Learn More from our Archives

Erin Malone’s So You Think You Want to be a Manager

Christina Wodtke’s Career Choices for Designers

Brenda Janish’s Leading from Within

8 comments

  1. Man, you hit it on the head. Design background here, then technical… managed creatives and techies… and it CAN be SO rewarding if you can get past the boring, numbing aspects and focus on helping your people develop and progress. seeing honest gratitude in the faces of those you’re charged with supporting is payment enough for sacrificing some of the ‘doing’ in order to manage.

  2. Wow! Great article!

    I really related to what you said. I also avoided managing people for a long time. I thought I just wasn’t cut out for it. But, a couple of years ago, I decided to throw myself into it, so I could learn those skills, and I’ve loved every minute of it. I think I might enjoy it more than project work. Still trying to figure out if I’m any good, but I’m loving the experience.

    I’ve found two resources indispensable to sharpening my people management skills.

    The first is Manager Tools, a weekly podcast you should listen to religiously. And go back and listen to all of the old ones. Each episode explains a people management problem, the key issues to keep in mind, and a straightforward technique to address it. AWESOME:
    * http://www.manager-tools.com/

    (They also have a series called Career Tools that’s about managing your career.)

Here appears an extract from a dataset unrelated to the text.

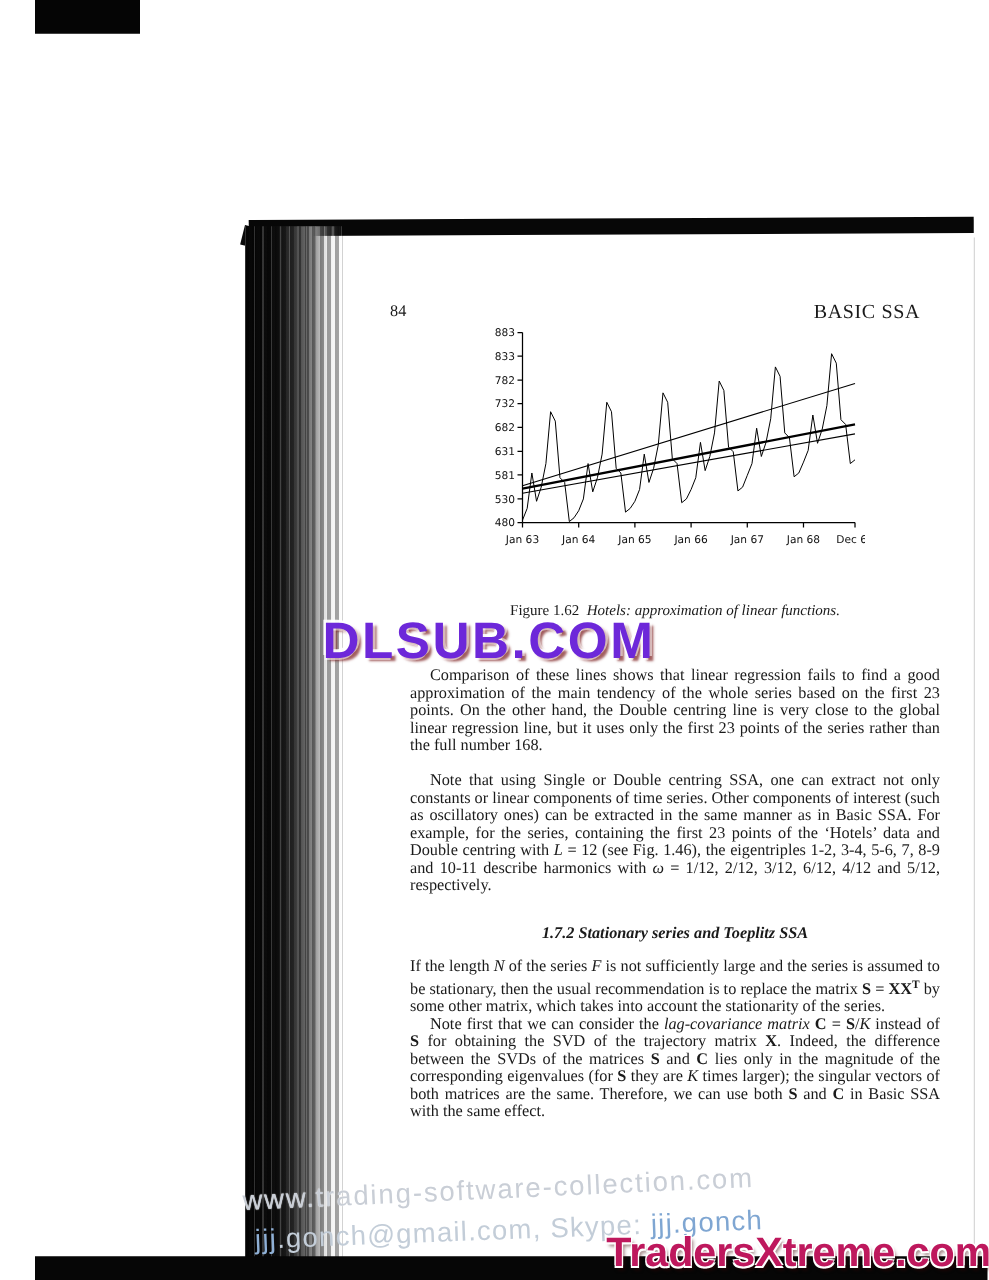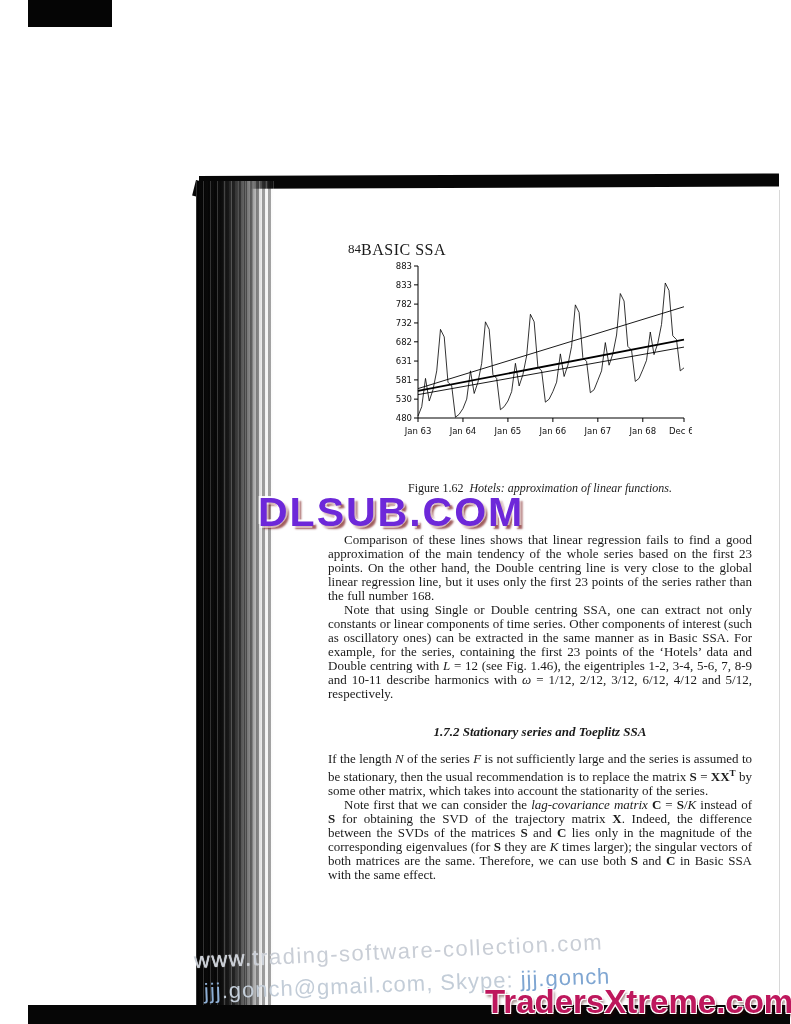"84" .pg-header { justify-content: none -> space-between; left: 348px -> 312px }
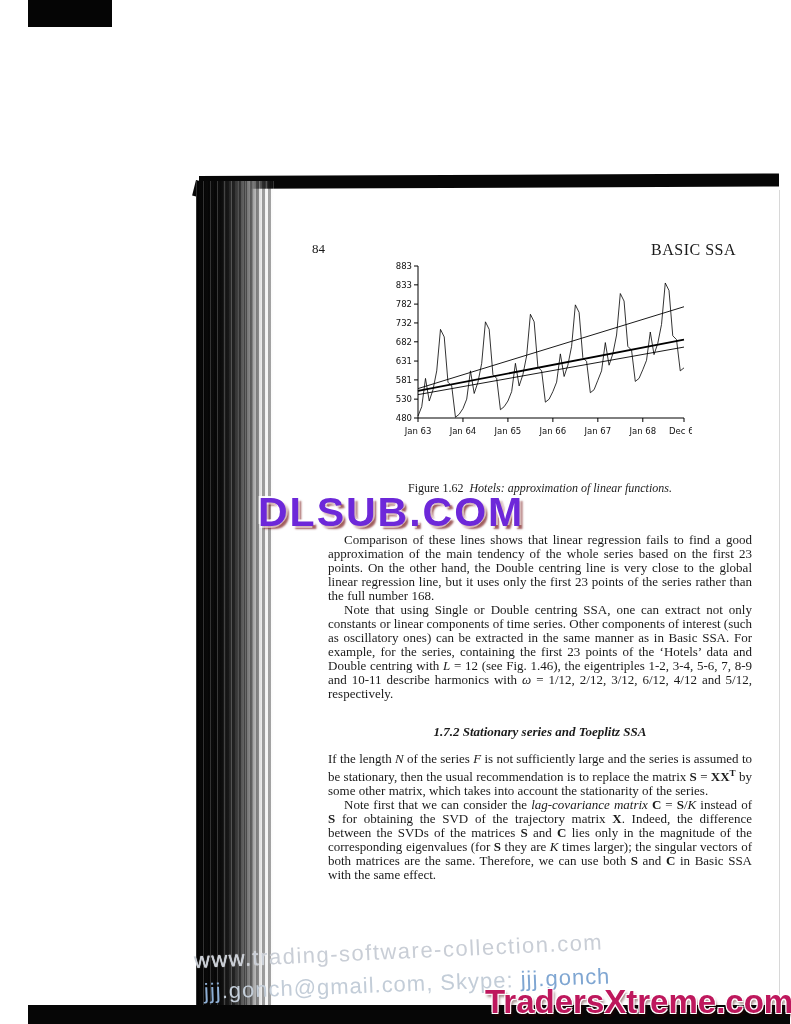"Note that using Single or" .body-text p.gap { margin-top: none -> 14px }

    The second is HBR’s blog. Mixed among the useful posts about different industries, management trends, and innovation, they sprinkle in some good posts about people management:
    * http://hbr.org

  3. Thanks Austin & Rich! My wife pointed me to this book called “Multipliers,” which talks about how leaders can “multiply” the impact of their teams or act as, essentially, energy vampires. I think in fields where people are creating things and solving problems, *that’s* exactly the kind of influence that is needed. Leading in this way ensures a consistent stream of great thinking and great work from your team.